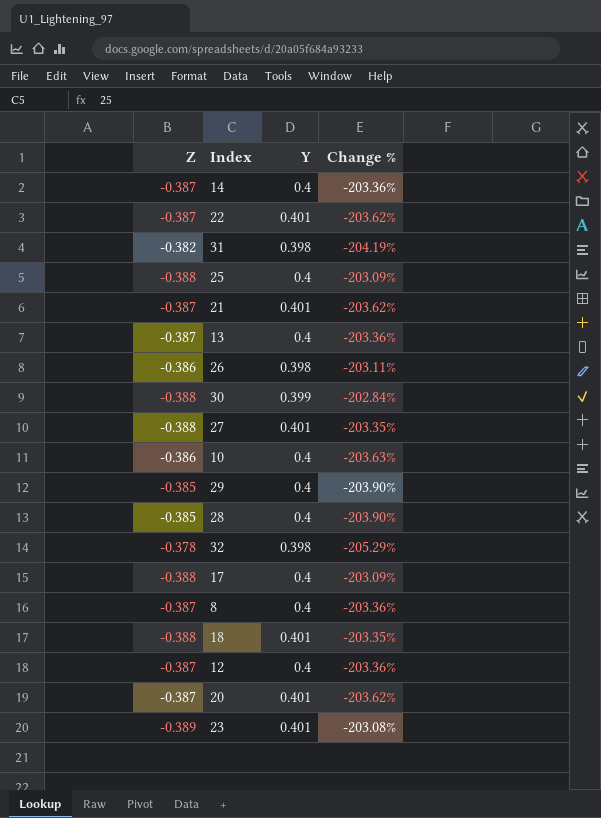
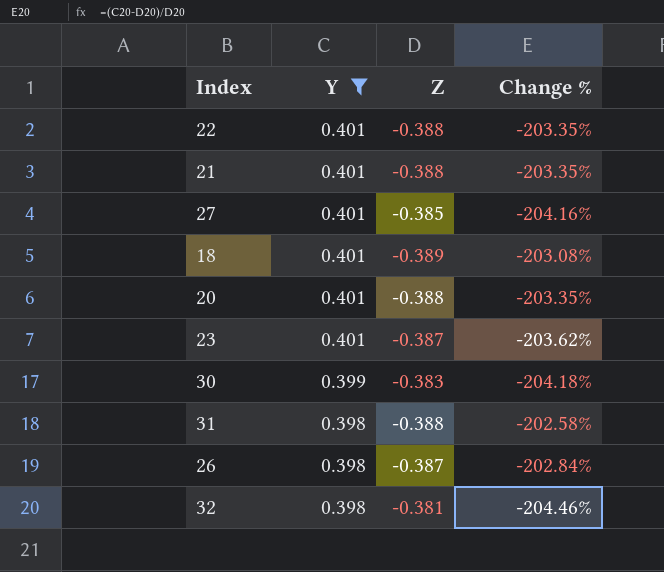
filter: none -> Y != 0.4
row order: none -> Y descending
column Z | position: 1 -> 3
22 | Z: -0.387 -> -0.388
22 | Change %: -203.62% -> -203.35%
21 | Z: -0.387 -> -0.388
21 | Change %: -203.62% -> -203.35%
27 | Z: -0.388 -> -0.385
27 | Change %: -203.35% -> -204.16%
18 | Z: -0.388 -> -0.389
18 | Change %: -203.35% -> -203.08%
20 | Z: -0.387 -> -0.388
20 | Change %: -203.62% -> -203.35%
23 | Z: -0.389 -> -0.387
23 | Change %: -203.08% -> -203.62%
30 | Z: -0.388 -> -0.383
30 | Change %: -202.84% -> -204.18%
31 | Z: -0.382 -> -0.388
31 | Change %: -204.19% -> -202.58%
26 | Z: -0.386 -> -0.387
26 | Change %: -203.11% -> -202.84%
32 | Z: -0.378 -> -0.381
32 | Change %: -205.29% -> -204.46%

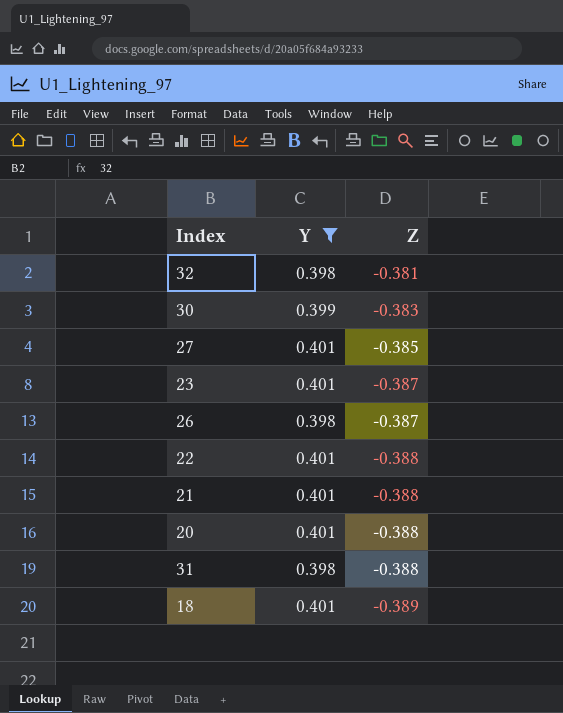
row order: Y descending -> Z descending
column Change % | formula: ([Y] - [Z]) / [Z] -> none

────────────────────

▶ **Work request**
Lines before the one containing "column Z | position: 1 -> 3" are not wanted; write out that line and every later line through the end of the data above, exactly, without pictures.

▶ **Task answer**
column Z | position: 1 -> 3
22 | Z: -0.387 -> -0.388
22 | Change %: -203.62% -> -203.35%
21 | Z: -0.387 -> -0.388
21 | Change %: -203.62% -> -203.35%
27 | Z: -0.388 -> -0.385
27 | Change %: -203.35% -> -204.16%
18 | Z: -0.388 -> -0.389
18 | Change %: -203.35% -> -203.08%
20 | Z: -0.387 -> -0.388
20 | Change %: -203.62% -> -203.35%
23 | Z: -0.389 -> -0.387
23 | Change %: -203.08% -> -203.62%
30 | Z: -0.388 -> -0.383
30 | Change %: -202.84% -> -204.18%
31 | Z: -0.382 -> -0.388
31 | Change %: -204.19% -> -202.58%
26 | Z: -0.386 -> -0.387
26 | Change %: -203.11% -> -202.84%
32 | Z: -0.378 -> -0.381
32 | Change %: -205.29% -> -204.46%

row order: Y descending -> Z descending
column Change % | formula: ([Y] - [Z]) / [Z] -> none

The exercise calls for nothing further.